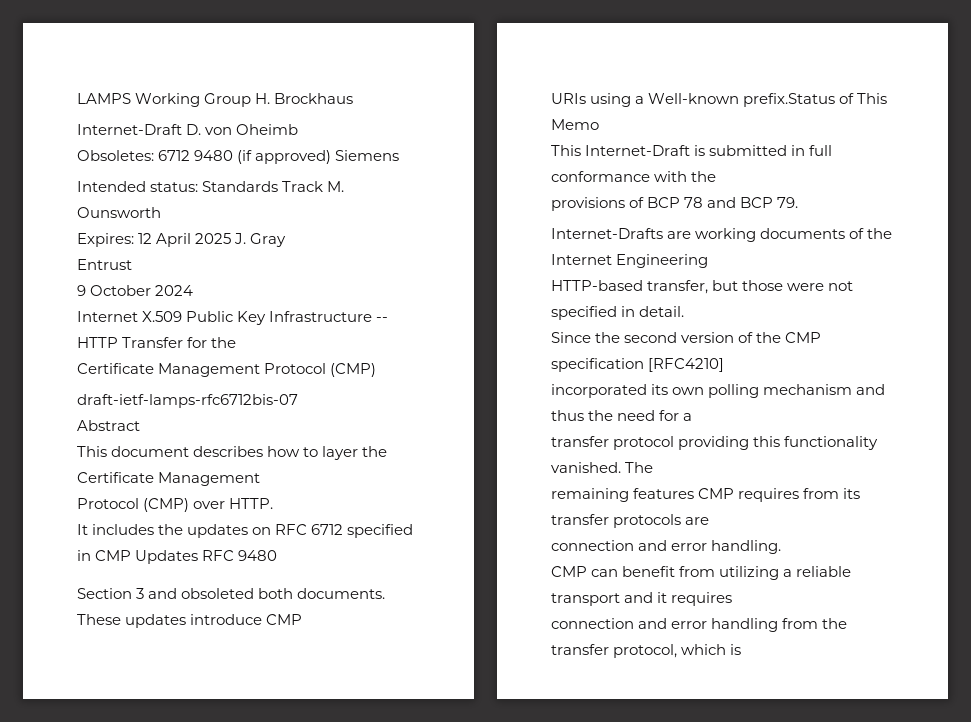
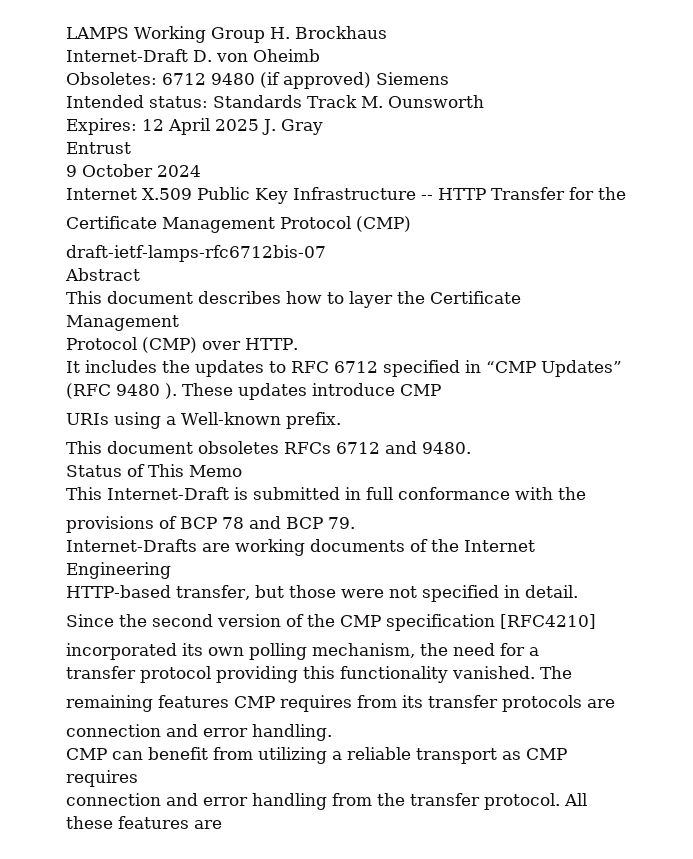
- It includes the updates on RFC 6712 specified in CMP Updates RFC 9480
- Section 3 and obsoleted both documents.
+ It includes the updates to RFC 6712 specified in “CMP Updates” (RFC 9480 ).
- URIs using a Well-known prefix.Status of This Memo
+ URIs using a Well-known prefix.
+ This document obsoletes RFCs 6712 and 9480.
+ Status of This Memo
- incorporated its own polling mechanism and thus the need for a
+ incorporated its own polling mechanism, the need for a
- CMP can benefit from utilizing a reliable transport and it requires
+ CMP can benefit from utilizing a reliable transport as CMP requires
- connection and error handling from the transfer protocol, which is
+ connection and error handling from the transfer protocol. All these features are

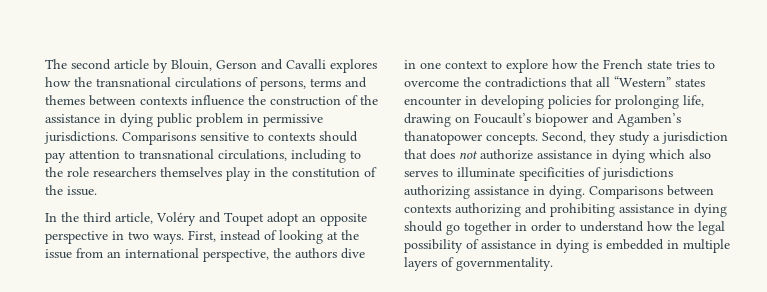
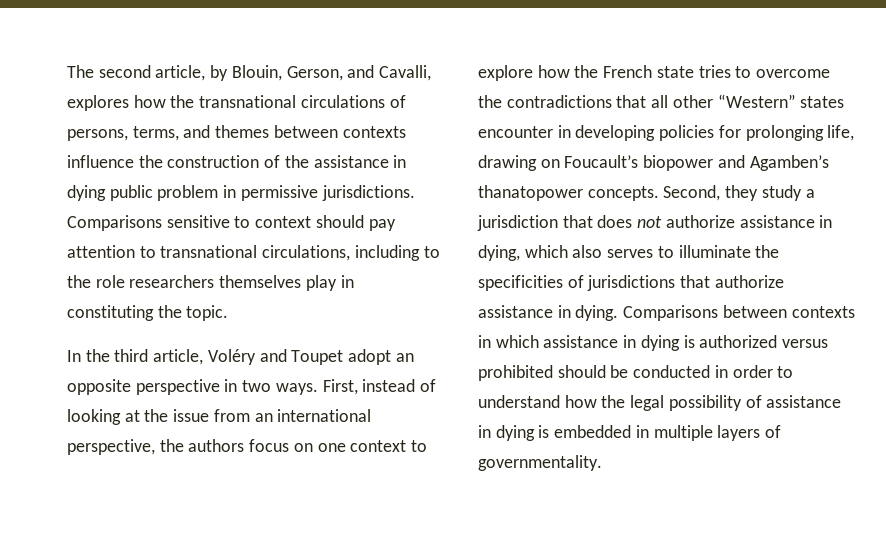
- The second article by Blouin, Gerson and Cavalli explores how the transnational circulations of persons, terms and themes between contexts influence the construction of the assistance in dying public problem in permissive jurisdictions.
+ The second article, by Blouin, Gerson, and Cavalli, explores how the transnational circulations of persons, terms, and themes between contexts influence the construction of the assistance in dying public problem in permissive jurisdictions.
- Comparisons sensitive to contexts should pay attention to transnational circulations, including to the role researchers themselves play in the constitution of the issue.
+ Comparisons sensitive to context should pay attention to transnational circulations, including to the role researchers themselves play in constituting the topic.
- First, instead of looking at the issue from an international perspective, the authors dive in one context to explore how the French state tries to overcome the contradictions that all “Western” states encounter in developing policies for prolonging life, drawing on Foucault’s biopower and Agamben’s thanatopower concepts.
+ First, instead of looking at the issue from an international perspective, the authors focus on one context to explore how the French state tries to overcome the contradictions that all other “Western” states encounter in developing policies for prolonging life, drawing on Foucault’s biopower and Agamben’s thanatopower concepts.
- Second, they study a jurisdiction that does not authorize assistance in dying which also serves to illuminate specificities of jurisdictions authorizing assistance in dying.
+ Second, they study a jurisdiction that does not authorize assistance in dying, which also serves to illuminate the specificities of jurisdictions that authorize assistance in dying.
- Comparisons between contexts authorizing and prohibiting assistance in dying should go together in order to understand how the legal possibility of assistance in dying is embedded in multiple layers of governmentality.
+ Comparisons between contexts in which assistance in dying is authorized versus prohibited should be conducted in order to understand how the legal possibility of assistance in dying is embedded in multiple layers of governmentality.

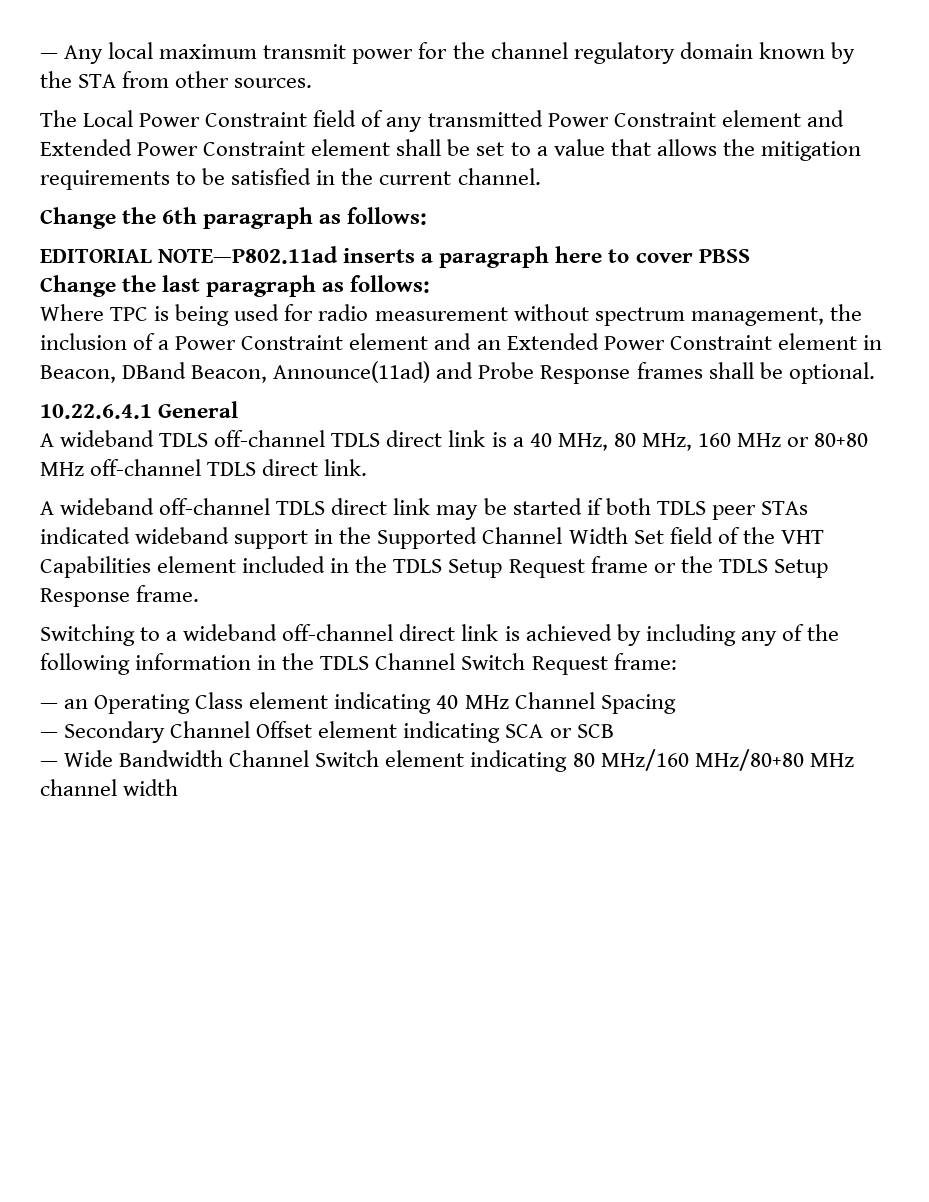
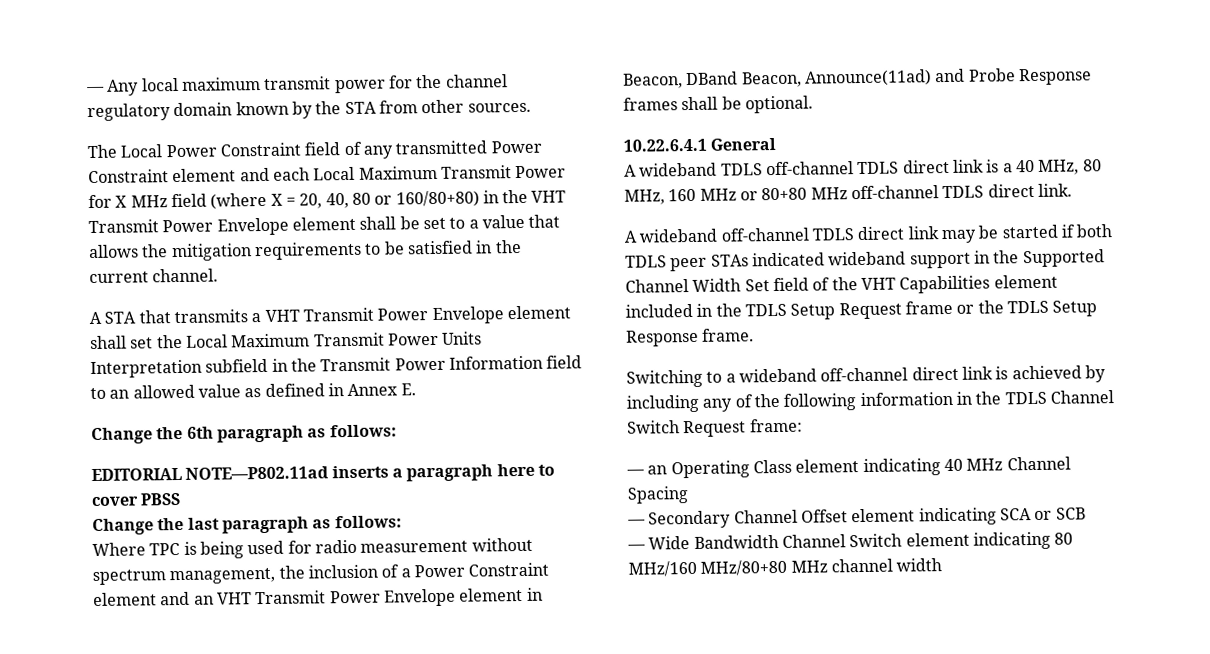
- The Local Power Constraint field of any transmitted Power Constraint element and Extended Power Constraint element shall be set to a value that allows the mitigation requirements to be satisfied in the current channel.
+ The Local Power Constraint field of any transmitted Power Constraint element and each Local Maximum Transmit Power for X MHz field (where X = 20, 40, 80 or 160/80+80) in the VHT Transmit Power Envelope element shall be set to a value that allows the mitigation requirements to be satisfied in the current channel.
+ A STA that transmits a VHT Transmit Power Envelope element shall set the Local Maximum Transmit Power Units Interpretation subfield in the Transmit Power Information field to an allowed value as defined in Annex E.
- Where TPC is being used for radio measurement without spectrum management, the inclusion of a Power Constraint element and an Extended Power Constraint element in Beacon, DBand Beacon, Announce(11ad) and Probe Response frames shall be optional.
+ Where TPC is being used for radio measurement without spectrum management, the inclusion of a Power Constraint element and an VHT Transmit Power Envelope element in Beacon, DBand Beacon, Announce(11ad) and Probe Response frames shall be optional.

Exercise aim — Restate the lines above from the one containing "mechanism, the need for a" through the one containing "- Second, they", inclusive, exactly and without pictures.

Written answer —
+ incorporated its own polling mechanism, the need for a
- CMP can benefit from utilizing a reliable transport and it requires
+ CMP can benefit from utilizing a reliable transport as CMP requires
- connection and error handling from the transfer protocol, which is
+ connection and error handling from the transfer protocol. All these features are

- The second article by Blouin, Gerson and Cavalli explores how the transnational circulations of persons, terms and themes between contexts influence the construction of the assistance in dying public problem in permissive jurisdictions.
+ The second article, by Blouin, Gerson, and Cavalli, explores how the transnational circulations of persons, terms, and themes between contexts influence the construction of the assistance in dying public problem in permissive jurisdictions.
- Comparisons sensitive to contexts should pay attention to transnational circulations, including to the role researchers themselves play in the constitution of the issue.
+ Comparisons sensitive to context should pay attention to transnational circulations, including to the role researchers themselves play in constituting the topic.
- First, instead of looking at the issue from an international perspective, the authors dive in one context to explore how the French state tries to overcome the contradictions that all “Western” states encounter in developing policies for prolonging life, drawing on Foucault’s biopower and Agamben’s thanatopower concepts.
+ First, instead of looking at the issue from an international perspective, the authors focus on one context to explore how the French state tries to overcome the contradictions that all other “Western” states encounter in developing policies for prolonging life, drawing on Foucault’s biopower and Agamben’s thanatopower concepts.
- Second, they study a jurisdiction that does not authorize assistance in dying which also serves to illuminate specificities of jurisdictions authorizing assistance in dying.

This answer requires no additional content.